Records supplied
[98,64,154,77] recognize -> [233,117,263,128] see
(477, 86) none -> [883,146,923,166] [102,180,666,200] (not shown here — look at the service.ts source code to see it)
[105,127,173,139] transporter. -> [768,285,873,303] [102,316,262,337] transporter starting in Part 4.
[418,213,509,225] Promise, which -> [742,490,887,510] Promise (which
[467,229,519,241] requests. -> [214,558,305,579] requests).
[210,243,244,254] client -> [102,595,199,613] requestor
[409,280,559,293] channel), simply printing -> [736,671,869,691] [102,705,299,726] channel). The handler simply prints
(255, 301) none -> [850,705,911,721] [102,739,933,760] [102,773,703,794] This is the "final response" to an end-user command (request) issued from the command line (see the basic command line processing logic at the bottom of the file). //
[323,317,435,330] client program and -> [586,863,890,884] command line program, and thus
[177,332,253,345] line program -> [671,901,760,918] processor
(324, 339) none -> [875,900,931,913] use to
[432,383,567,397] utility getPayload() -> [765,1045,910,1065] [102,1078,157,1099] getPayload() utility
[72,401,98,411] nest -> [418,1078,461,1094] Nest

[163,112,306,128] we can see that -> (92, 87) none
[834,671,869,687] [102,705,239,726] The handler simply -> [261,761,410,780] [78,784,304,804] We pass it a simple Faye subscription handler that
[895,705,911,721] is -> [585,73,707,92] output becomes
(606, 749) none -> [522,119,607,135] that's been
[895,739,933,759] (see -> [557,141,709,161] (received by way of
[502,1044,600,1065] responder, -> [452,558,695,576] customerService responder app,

--

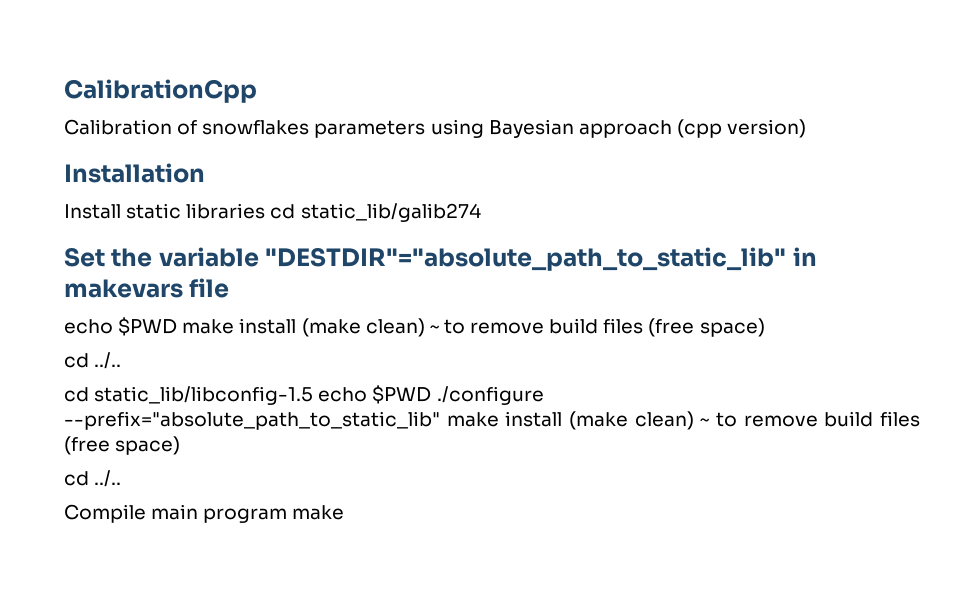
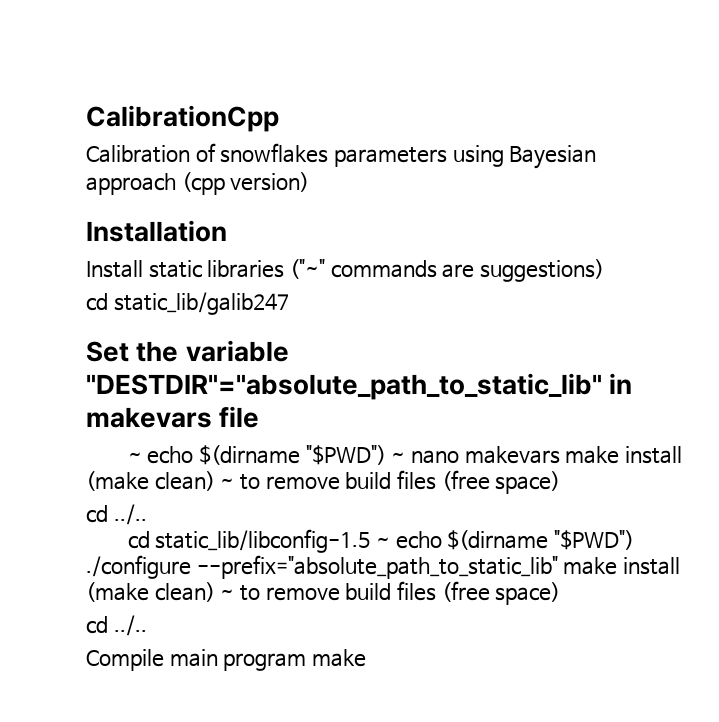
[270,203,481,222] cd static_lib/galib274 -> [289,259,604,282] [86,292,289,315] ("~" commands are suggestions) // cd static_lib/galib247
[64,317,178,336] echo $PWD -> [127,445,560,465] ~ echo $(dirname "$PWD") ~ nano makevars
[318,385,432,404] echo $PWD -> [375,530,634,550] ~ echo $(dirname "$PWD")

What is needed
What do the lines above say from the one containing "[895,705,911,721] is ->" down to the one containing "[502,1044,600,1065] responder, ->"? Return them exactly, both end lines included, and only them.

Solution to the exercise
[895,705,911,721] is -> [585,73,707,92] output becomes
(606, 749) none -> [522,119,607,135] that's been
[895,739,933,759] (see -> [557,141,709,161] (received by way of
[502,1044,600,1065] responder, -> [452,558,695,576] customerService responder app,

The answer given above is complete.